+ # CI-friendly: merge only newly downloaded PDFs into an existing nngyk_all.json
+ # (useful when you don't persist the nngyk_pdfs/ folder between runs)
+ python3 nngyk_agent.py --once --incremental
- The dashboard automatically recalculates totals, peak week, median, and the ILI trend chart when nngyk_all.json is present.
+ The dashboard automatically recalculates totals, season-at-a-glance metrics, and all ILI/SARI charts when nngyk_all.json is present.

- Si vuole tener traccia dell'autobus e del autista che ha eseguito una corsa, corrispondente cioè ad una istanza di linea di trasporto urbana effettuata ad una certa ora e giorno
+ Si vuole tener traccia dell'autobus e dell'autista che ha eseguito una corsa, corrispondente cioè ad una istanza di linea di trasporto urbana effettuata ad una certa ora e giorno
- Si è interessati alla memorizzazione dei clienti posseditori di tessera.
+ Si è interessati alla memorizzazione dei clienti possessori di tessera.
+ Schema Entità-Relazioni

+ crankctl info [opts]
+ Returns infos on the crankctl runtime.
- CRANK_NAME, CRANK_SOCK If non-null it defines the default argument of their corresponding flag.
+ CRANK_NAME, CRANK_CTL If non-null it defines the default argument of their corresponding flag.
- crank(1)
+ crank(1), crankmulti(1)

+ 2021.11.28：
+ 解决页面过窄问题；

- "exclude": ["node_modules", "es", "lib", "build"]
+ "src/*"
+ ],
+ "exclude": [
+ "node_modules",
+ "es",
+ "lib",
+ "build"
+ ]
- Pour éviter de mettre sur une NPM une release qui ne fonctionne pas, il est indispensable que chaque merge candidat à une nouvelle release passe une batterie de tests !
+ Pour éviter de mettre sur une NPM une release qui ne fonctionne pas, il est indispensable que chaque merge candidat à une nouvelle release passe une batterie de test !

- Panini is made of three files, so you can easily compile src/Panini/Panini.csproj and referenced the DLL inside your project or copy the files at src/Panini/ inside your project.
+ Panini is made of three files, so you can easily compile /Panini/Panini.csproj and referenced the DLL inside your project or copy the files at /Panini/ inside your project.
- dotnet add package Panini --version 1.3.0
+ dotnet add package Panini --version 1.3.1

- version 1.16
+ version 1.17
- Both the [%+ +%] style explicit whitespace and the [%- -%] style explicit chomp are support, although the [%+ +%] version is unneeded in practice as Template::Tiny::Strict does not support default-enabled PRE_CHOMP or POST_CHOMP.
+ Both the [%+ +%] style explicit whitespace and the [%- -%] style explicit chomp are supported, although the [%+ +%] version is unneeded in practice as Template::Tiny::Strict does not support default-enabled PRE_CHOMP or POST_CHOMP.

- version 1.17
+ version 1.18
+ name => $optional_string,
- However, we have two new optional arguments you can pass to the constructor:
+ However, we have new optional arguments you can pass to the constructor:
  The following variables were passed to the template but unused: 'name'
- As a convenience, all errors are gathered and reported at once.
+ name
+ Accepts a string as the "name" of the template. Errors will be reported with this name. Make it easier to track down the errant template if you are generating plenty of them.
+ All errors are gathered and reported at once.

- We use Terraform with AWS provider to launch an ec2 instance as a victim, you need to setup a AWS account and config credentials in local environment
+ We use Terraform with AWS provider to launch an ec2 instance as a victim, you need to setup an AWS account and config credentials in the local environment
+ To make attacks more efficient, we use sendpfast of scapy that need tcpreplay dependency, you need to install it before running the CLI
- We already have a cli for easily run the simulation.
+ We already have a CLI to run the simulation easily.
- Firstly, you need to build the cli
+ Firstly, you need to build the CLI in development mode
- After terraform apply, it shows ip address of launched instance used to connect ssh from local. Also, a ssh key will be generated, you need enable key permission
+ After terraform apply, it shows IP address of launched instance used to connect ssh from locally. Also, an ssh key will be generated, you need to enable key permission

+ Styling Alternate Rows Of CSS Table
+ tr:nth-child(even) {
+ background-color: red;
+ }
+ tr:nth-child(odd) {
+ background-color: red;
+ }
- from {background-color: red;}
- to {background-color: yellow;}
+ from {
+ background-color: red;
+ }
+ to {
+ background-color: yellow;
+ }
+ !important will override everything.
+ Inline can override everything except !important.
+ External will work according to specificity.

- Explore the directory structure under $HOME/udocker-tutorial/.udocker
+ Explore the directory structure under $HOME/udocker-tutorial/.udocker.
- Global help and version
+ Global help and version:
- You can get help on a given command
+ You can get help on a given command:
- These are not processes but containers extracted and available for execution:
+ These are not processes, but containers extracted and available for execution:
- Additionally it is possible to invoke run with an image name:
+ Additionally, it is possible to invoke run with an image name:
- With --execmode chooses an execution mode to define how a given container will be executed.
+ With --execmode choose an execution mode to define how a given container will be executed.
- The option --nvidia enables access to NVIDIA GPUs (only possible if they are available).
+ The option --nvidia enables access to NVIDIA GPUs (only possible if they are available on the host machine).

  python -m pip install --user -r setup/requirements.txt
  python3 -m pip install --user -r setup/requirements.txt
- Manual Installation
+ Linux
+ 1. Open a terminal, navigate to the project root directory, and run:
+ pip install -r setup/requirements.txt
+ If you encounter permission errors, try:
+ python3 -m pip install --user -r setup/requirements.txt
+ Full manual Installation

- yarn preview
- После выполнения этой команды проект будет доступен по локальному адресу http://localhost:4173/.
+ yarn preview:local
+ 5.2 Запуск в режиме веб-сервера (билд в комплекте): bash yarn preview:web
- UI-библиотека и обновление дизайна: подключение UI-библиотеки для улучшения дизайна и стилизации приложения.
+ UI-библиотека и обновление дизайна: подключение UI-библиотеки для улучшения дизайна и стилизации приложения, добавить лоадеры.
....
WHAT YOU HAVE TO DO
Copy each line from the records above that includes the string "only".

SOLUTION FOR THIS TASK
+ # CI-friendly: merge only newly downloaded PDFs into an existing nngyk_all.json
- The option --nvidia enables access to NVIDIA GPUs (only possible if they are available).
+ The option --nvidia enables access to NVIDIA GPUs (only possible if they are available on the host machine).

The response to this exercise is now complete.